Battle of the books: the 2011 Giller Prize shortlist revealed

Battle of the books: the 2011 Giller Prize shortlist revealed

The Giller Prize announced its short list earlier today, featuring six books by Canadian authors nominated for the $50,000 prize. The Giller began in 1994 and celebrates the best Canadian novel or short story collection published in English across the country. The selection jury is comprised of Howard Norman, an award-winning novelist and recipient of the John Simon Guggenheim Fellowship, Annabel Lyon, also an award-winning novelist and the author of The Golden Mean and All-Season Edie, and Andrew O’Hagan, Scottish-born author and winner of the Los Angeles Times prize for fiction in 2008. The jury was tasked with reading 143 novels before selecting the six books on the short list, and this year’s list includes novels by Michael Ondaatje as well as new writers Esi Edugyan and Patrick DeWitt. Check out the full list, after the jump.

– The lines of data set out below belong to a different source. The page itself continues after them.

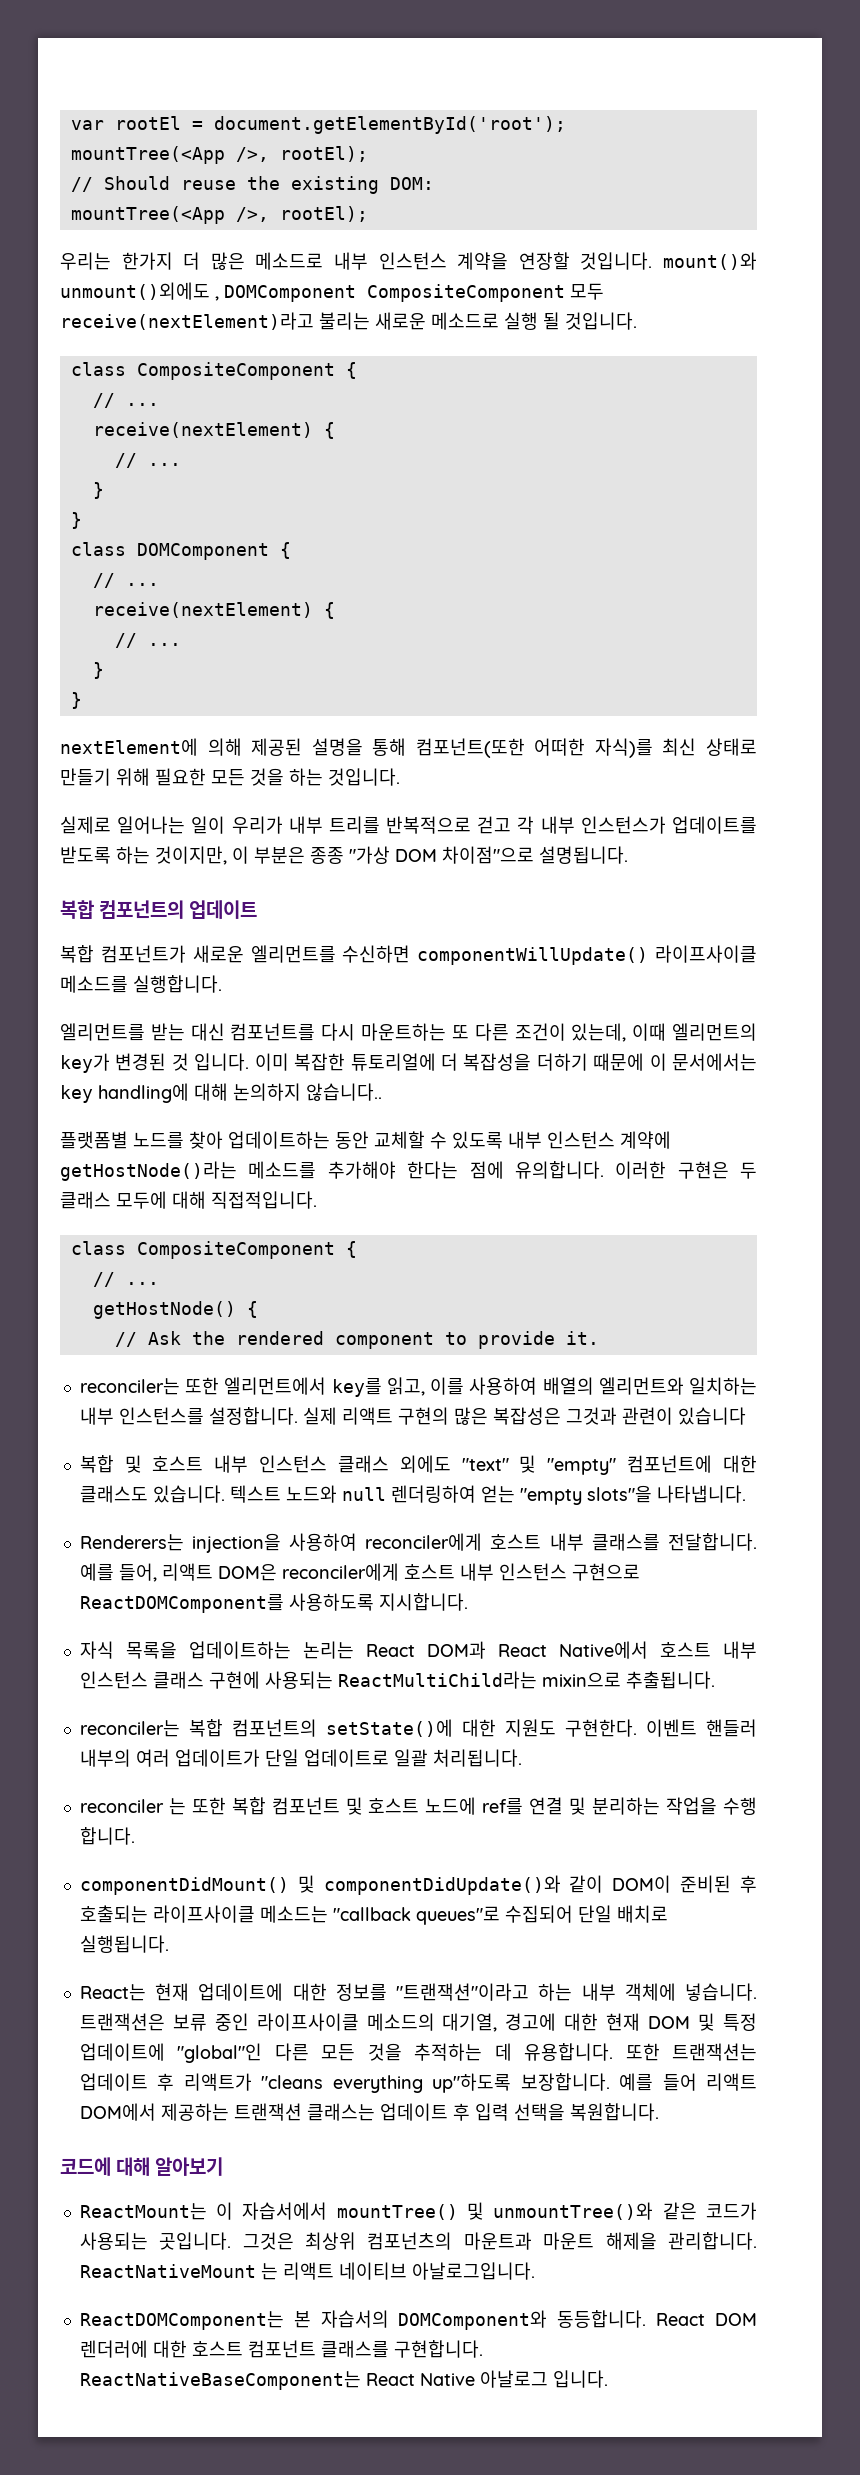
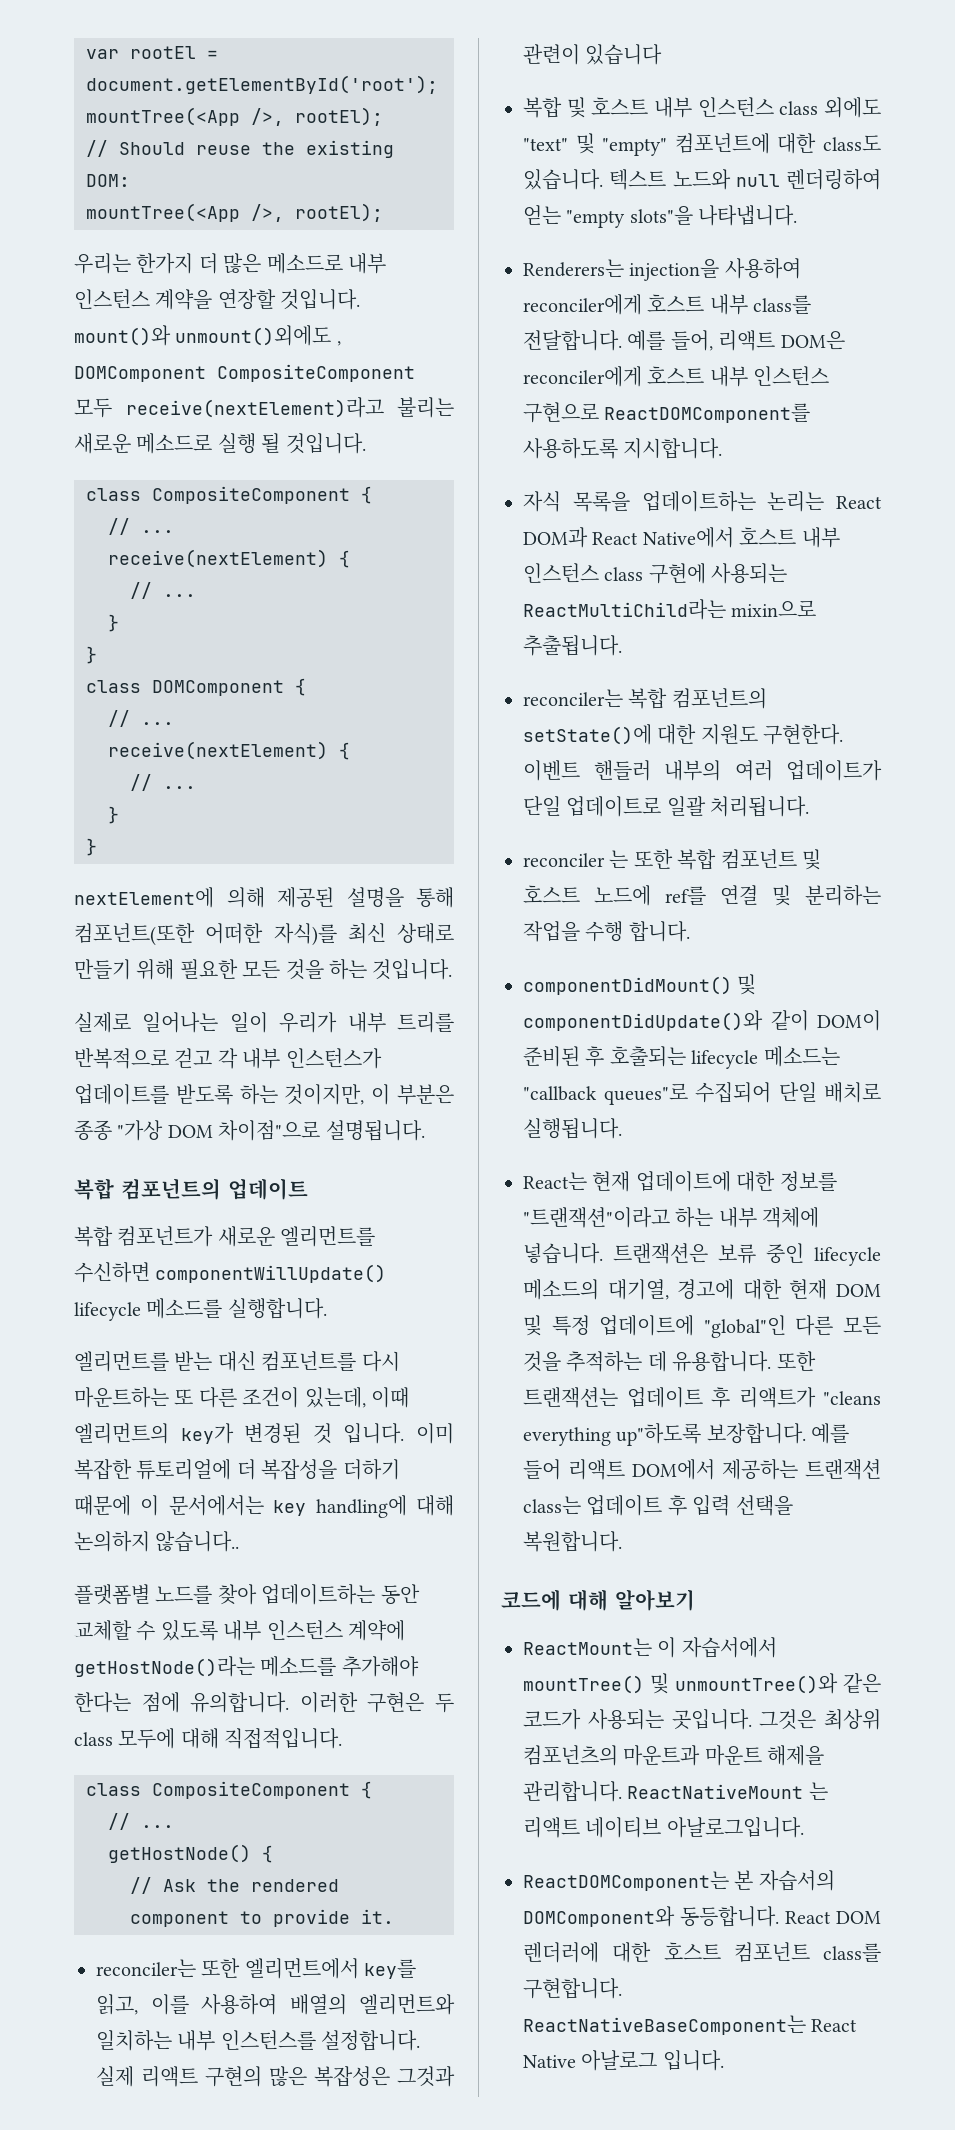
[655,945,757,963] 라이프사이클 -> [74,1302,141,1321] lifecycle
[60,1191,111,1209] 클래스 -> [74,1732,113,1746] class
[337,1455,389,1473] 클래스 -> [779,101,819,115] class
[79,1485,148,1503] 클래스도 -> [823,135,881,151] class도
[591,1533,660,1551] 클래스를 -> [753,295,812,314] class를
[152,1671,204,1689] 클래스 -> [604,567,644,581] class
[152,1905,255,1923] 라이프사이클 -> [691,1050,759,1069] lifecycle
[256,2013,359,2031] 라이프사이클 -> [814,1247,881,1266] lifecycle
[306,2103,375,2121] 클래스는 -> [523,1496,581,1514] class는
[320,2340,389,2358] 클래스를 -> [823,1943,881,1962] class를

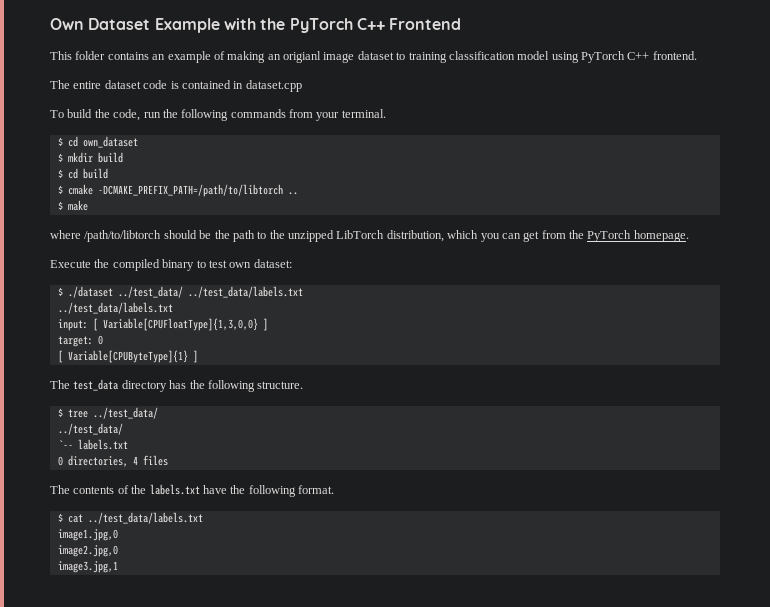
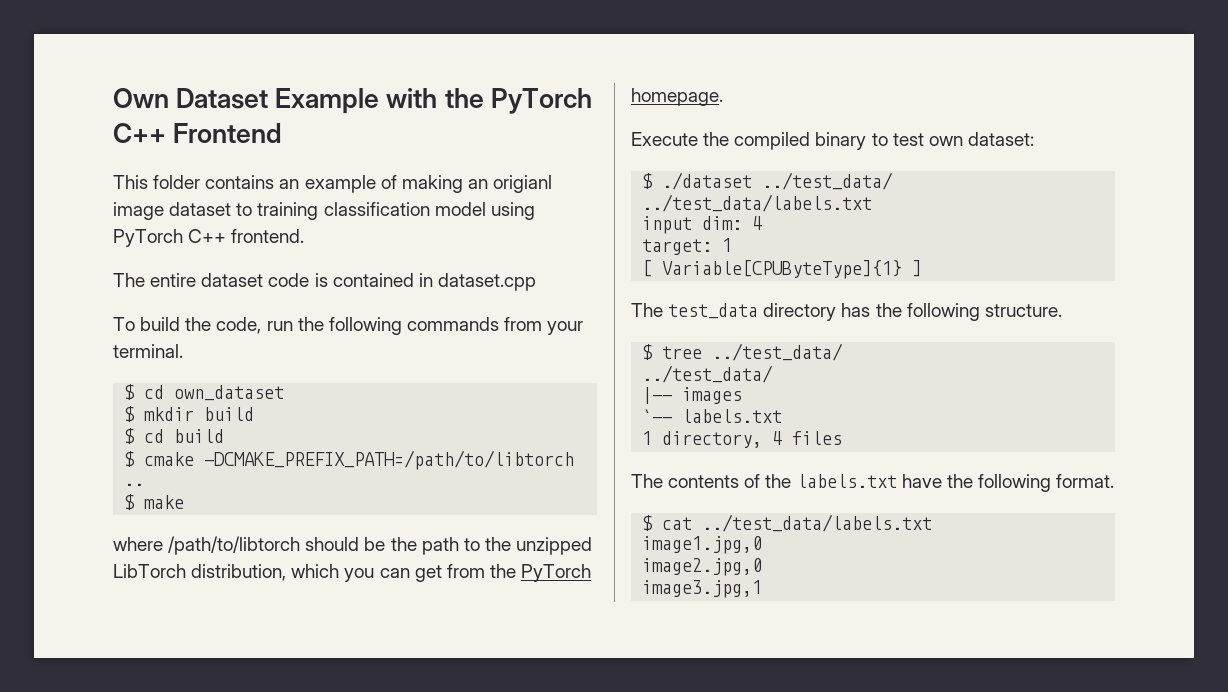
[57,302,173,314] [57,318,268,331] ../test_data/labels.txt // input: [ Variable[CPUFloatType]{1,3,0,0} ] -> [642,216,763,234] input dim: 4
[97,335,103,345] 0 -> [722,238,733,252] 1
(123, 429) none -> [642,387,743,404] // |-- images
[57,455,128,467] 0 directories, -> [642,431,763,448] 1 directory,

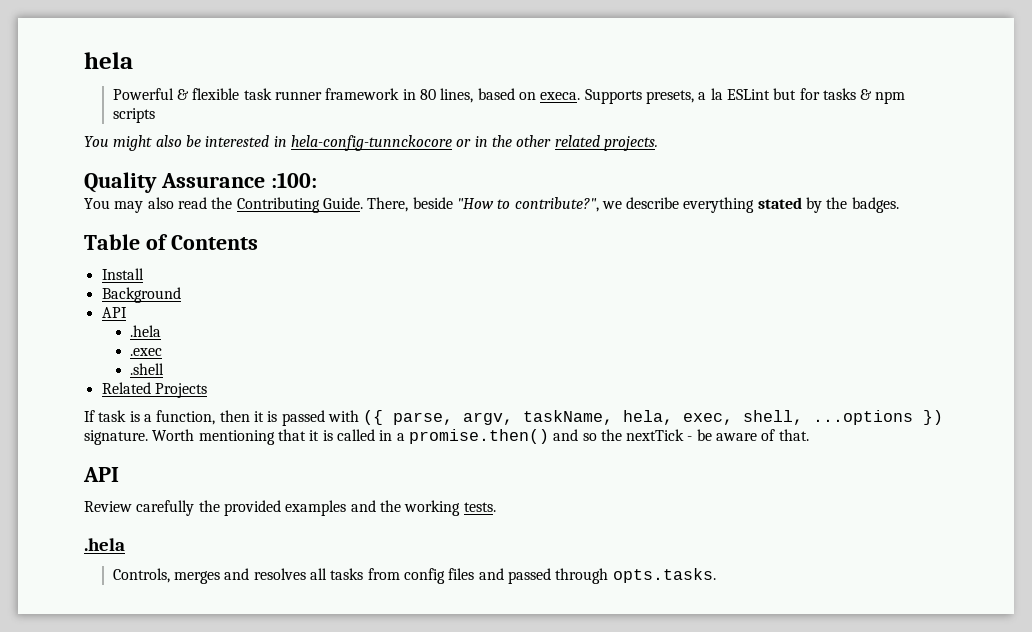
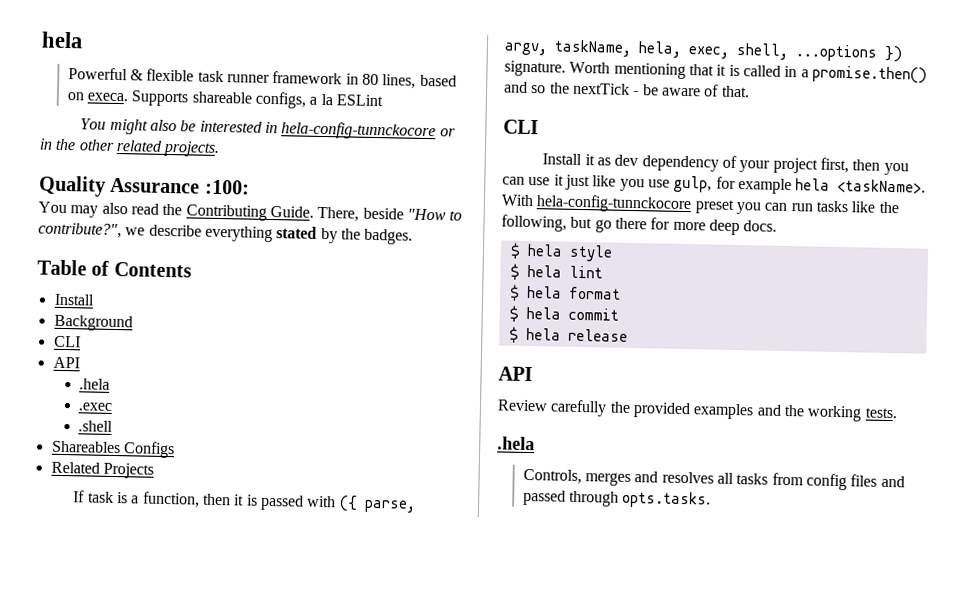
[645,90,694,104] presets, -> [191,91,307,109] shareable configs,
[773,88,906,104] [112,108,155,123] but for tasks & npm scripts -> (383, 100) none
(181, 295) none -> [53,335,81,348] // CLI
(165, 369) none -> [51,440,175,459] // Shareables Configs
(809, 435) none -> [503,119,539,135] [542,153,909,176] [502,174,927,195] [501,194,900,215] [501,214,778,236] [509,242,613,262] [509,263,603,280] [509,284,621,301] [508,305,619,322] [508,326,628,343] // CLI // Install it as dev dependency of your project first, then you can use it just like you use gulp, for example hela <taskName>. With hela-config-tunnckocore preset you can run tasks like the following, but go there for more deep docs. // $ hela style // $ hela lint // $ hela format // $ hela commit // $ hela release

The Free World by David Bezmozgis

Bezmosgis was named in the New Yorker’s 2010 “top 20 fiction writers under the age of 40” list, a remarkable feat considering The Free World is his first novel. But Bezmosgis is no stranger to the publishing world: his work has appeared in Harper’s, The Walrus, the New Yorker and Best American Short Stories, 2005. Bezmozgis’ family immigrated to Toronto from Latvia in 1980, and in The Free World he writes what he knows, since the novel follows a Soviet-Jewish family of refugees stranded in Rome. The jury describes The Free World as “a very modern, very hip, intellectually intimate, electrically comic novel, all the while a passionate retelling of the most ancient sort of immigrant story, full of vicissitudes, nerve-wracking doubt and unforeseen joys.”


The Antagonist by Lynn Coady

Weekly advice columnist for the Globe and Mail and award-winning author, editor and journalist Lynn Coady brings to life the story of a hockey enforcer in The Antagonist. Coady’s protagonist, Rank, becomes an unwitting antagonist, with violence becoming an overarching theme of his life. After discovering a novel that harshly depicts his life, Rank writes a series of emails correcting the wrongful indictments, forming an autobiographical meta-narrative. The Giller jury calls it “one of the most eccentric and memorable autobiographies you’re likely to read,” describing the novel as a story of “betrayal up close and personal.”


The Sisters Brothers by Patrick deWitt

Newcomer deWitt’s The Sisters Brothers has been receiving lots of buzz recently, and we think it’s well-deserved: deWitt’s take on the western novel is a fresh one. “I wanted to subvert the character of the western hero, underwritten in westerns,” deWitt told the Globe and Mail in May. The novel follows Eli and Charlie Sisters, two cowboys who also happen to be killers for hire. That sounds like the making of a movie to us, so it comes as no surprise that John C. Reilly’s production company has already optioned the book.


Half Blood Blues by Esi Edugyan

Half Blood Blues is the second novel for Esi Edugyan—her first, The Second Life of Samuel Tyne, was published to critical acclaim—and portrays the trials of an interracial jazz band whose lead musician, a German of African descent, is arrested by the Nazis.


Better Living Through Plastic Explosives by Zsuzsi Gartner

Vancouver-based Zsuzsi Gartner won the 2007 National Magazine Award for fiction and is an award-winning journalist. Her Giller-nominated book Better Living Through Plastic Explosives is a collective of short stories that present humorous and disturbing portrayals of Vancouver. The jury describes Gartner as “one of the supreme noticers in contemporary fiction, and with this book she has produced a rare work of wisdom and laughter.”


The Cat’s Table by Michael Ondaatje

There’s no arguing Ondaatje is the most recognizable of the six authors shortlisted for the Giller—he has won the Man Booker Prize for The English Patient and the Giller Prize for Anil’s Ghost. Ondaatje’s Giller-nom The Cat’s Table takes place on a ship as it makes its way to England and features Michael, an 11-year-old, whose irreverence and wit characterize the novel. As the jury writes, this novel is “rich in images, precise in language and wise about the way people can be haunted by their own experiences.” Ondaatje at his best.